本来なら、「コロナ前の日常が戻ってきた」と希望を感じさせてくれるはずの措置だが、オフィスワーカーの間では戸惑いが広がっている。
まだ感染不安を拭えない人もいれば、子供のオンライン授業が続いているため家を離れられない人もいる。在宅勤務の柔軟性を味わった今、9時から5時までのオフィス勤務には戻りたくないと考える人もいる。
会社と従業員の希望のギャップがどのように解決されていくかは、これから数カ月だけでなく、長期的な雇用の在り方に影響を与える可能性があると専門家は指摘する。
なにしろ今年初めの時点では、海ほど大きなギャップがあった。米ベストプラクティス・インスティテュートの調べによると、経営者の83%は出社勤務を再開したいと考えていたが、フルタイムの出社勤務を希望する従業員は10%だったのだ。
「これは大きな火種になるだろう」と、人材コンサルティング会社コーン・フェリーのメリッサ・スウィフトは語る。「オフィスワーカーの間では、ほとんどの仕事はリモートでできることが証明されたという認識がある。だが、経営幹部はそうは思っていない。両者の希望は真っ向から衝突するだろう」
感染リスクへの懸念が残る
職場の安全は大きな懸念事項だ。アメリカではジョー・バイデン大統領の猛プッシュにより、4月19日以降、全成人がワクチン接種を受けられるようになった。
しかし集団免疫に必要とされる接種率70%を達成するのはまだかなり先になりそうだ。6月初めの時点では、アメリカ人の半分近くがまだ1回もワクチン接種を受けておらず、2回の接種を終えた人は42%にとどまっている。

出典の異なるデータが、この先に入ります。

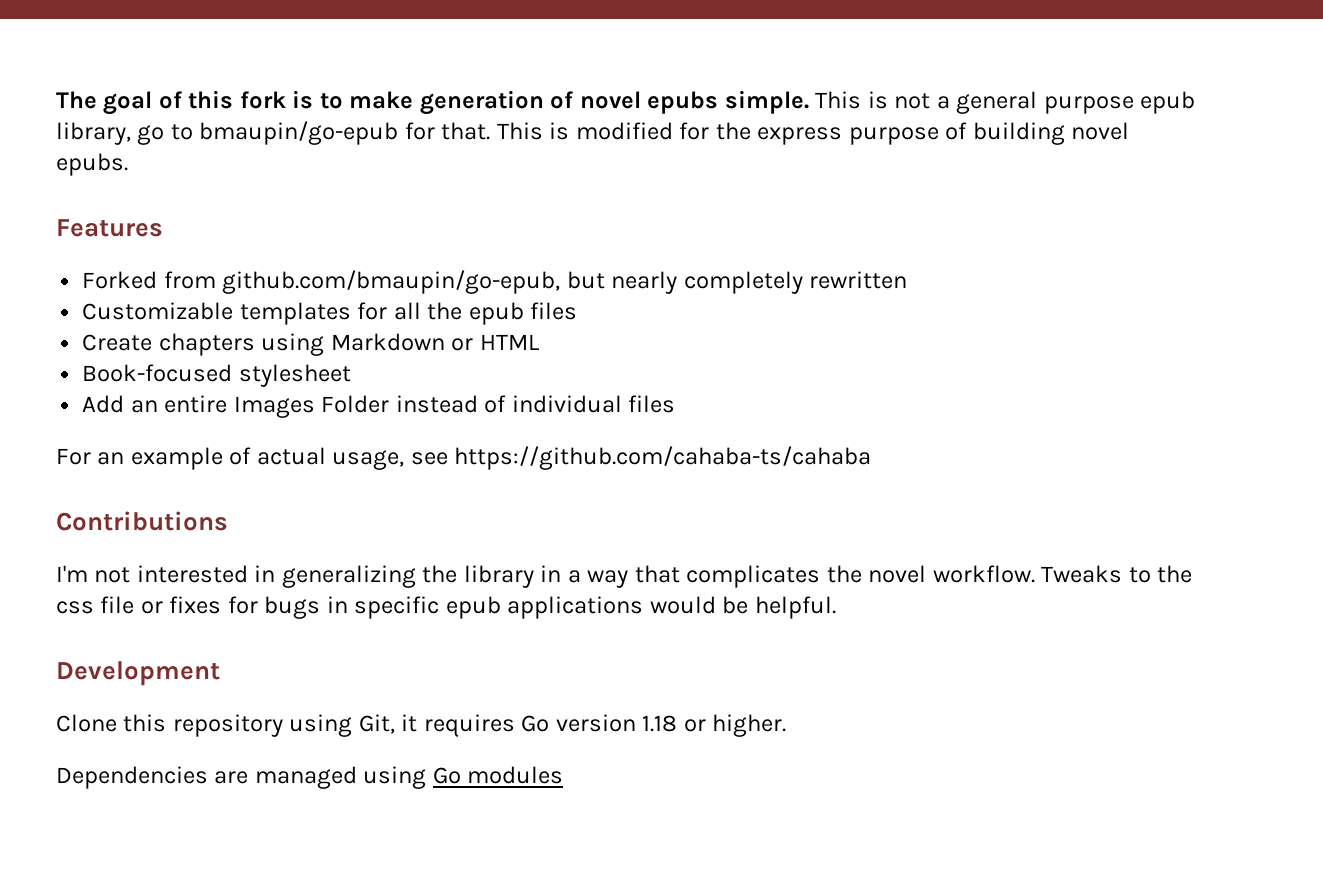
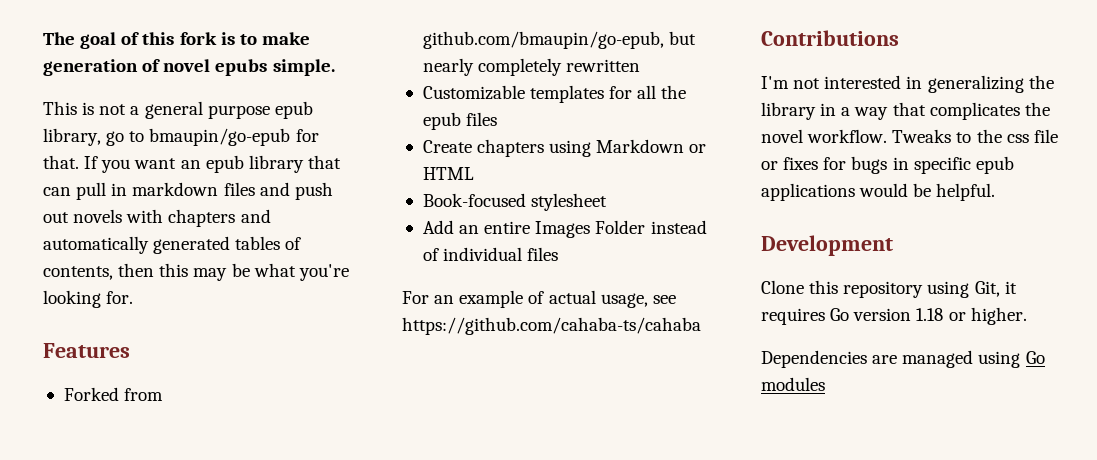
(809, 102) none -> (335, 67) //
[496,122,1130,145] [56,153,128,176] This is modified for the express purpose of building novel epubs. -> [84,155,341,173] [43,182,333,200] [43,209,271,227] [43,236,302,254] [43,263,349,281] [43,290,134,308] If you want an epub library that can pull in markdown files and push out novels with chapters and automatically generated tables of contents, then this may be what you're looking for.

新たな変異株の不安もある。オフィスのデスクの間隔を空けてアクリル板を設置し、就業スケジュールに余裕を持たせても、従業員の66%は会社での感染リスクを心配していることが、オフィス管理アプリ「エンボイ」と市場調査会社ウェイクフィールド・リサーチが2月に行った共同調査で明らかになった。

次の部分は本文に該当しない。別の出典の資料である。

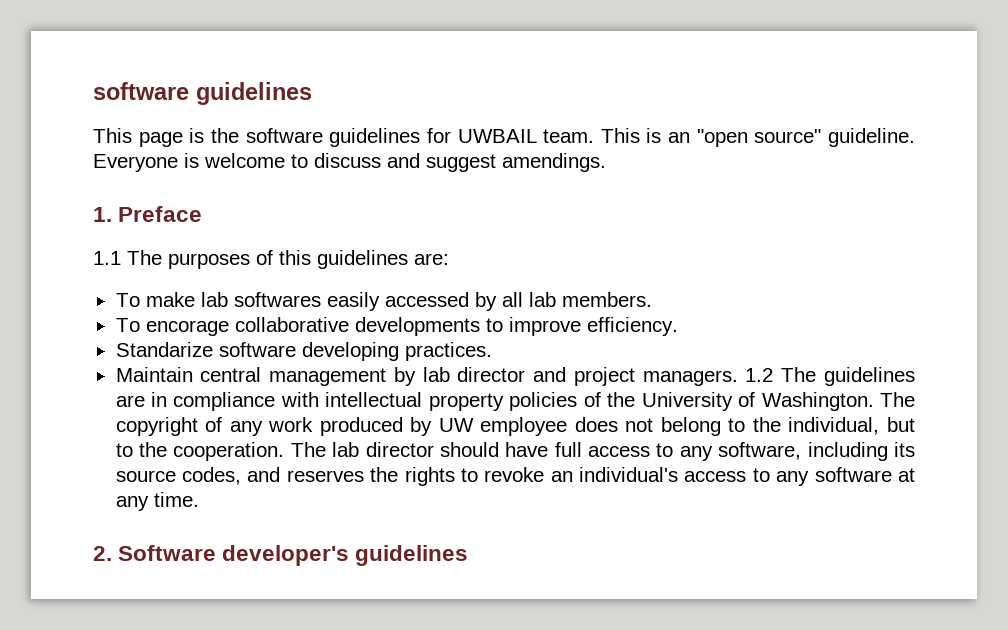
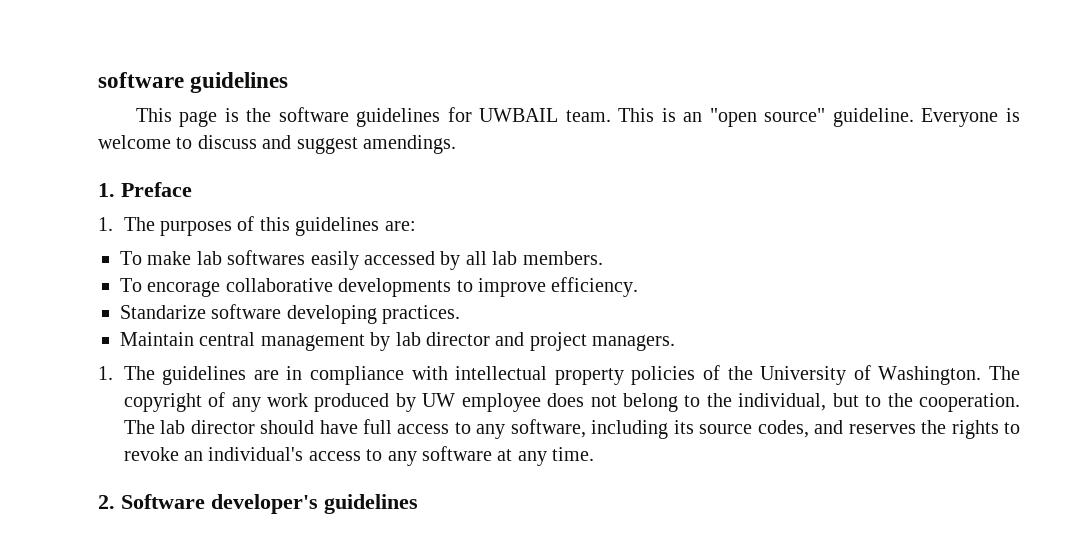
[93,251,121,265] 1.1 -> [98,217,113,231] 1.
[745,368,774,382] 1.2 -> [98,366,113,380] // 1.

この調査では、感染不安は全くないと答えた人は13%しかいなかった。また回答者の62%は、企業は出社勤務する従業員にワクチン接種を義務付けるべきだと考えていた。さらに同じ割合の人たちが、マスクの着用義務などの感染拡大防止措置を、企業が時期尚早に緩和するのではないかと懸念している。
ジェイミー・ヒッキー(42)もそんな懸念を抱く1人だ。シングルファザーのヒッキーには9歳と6歳の娘がいるが、学校はまだ週3日はオンライン授業だ。ヒッキーはペンシルベニア州のオフィス家具会社の現場監督で、4月15日からフルタイムで職場復帰するよう連絡を受けた。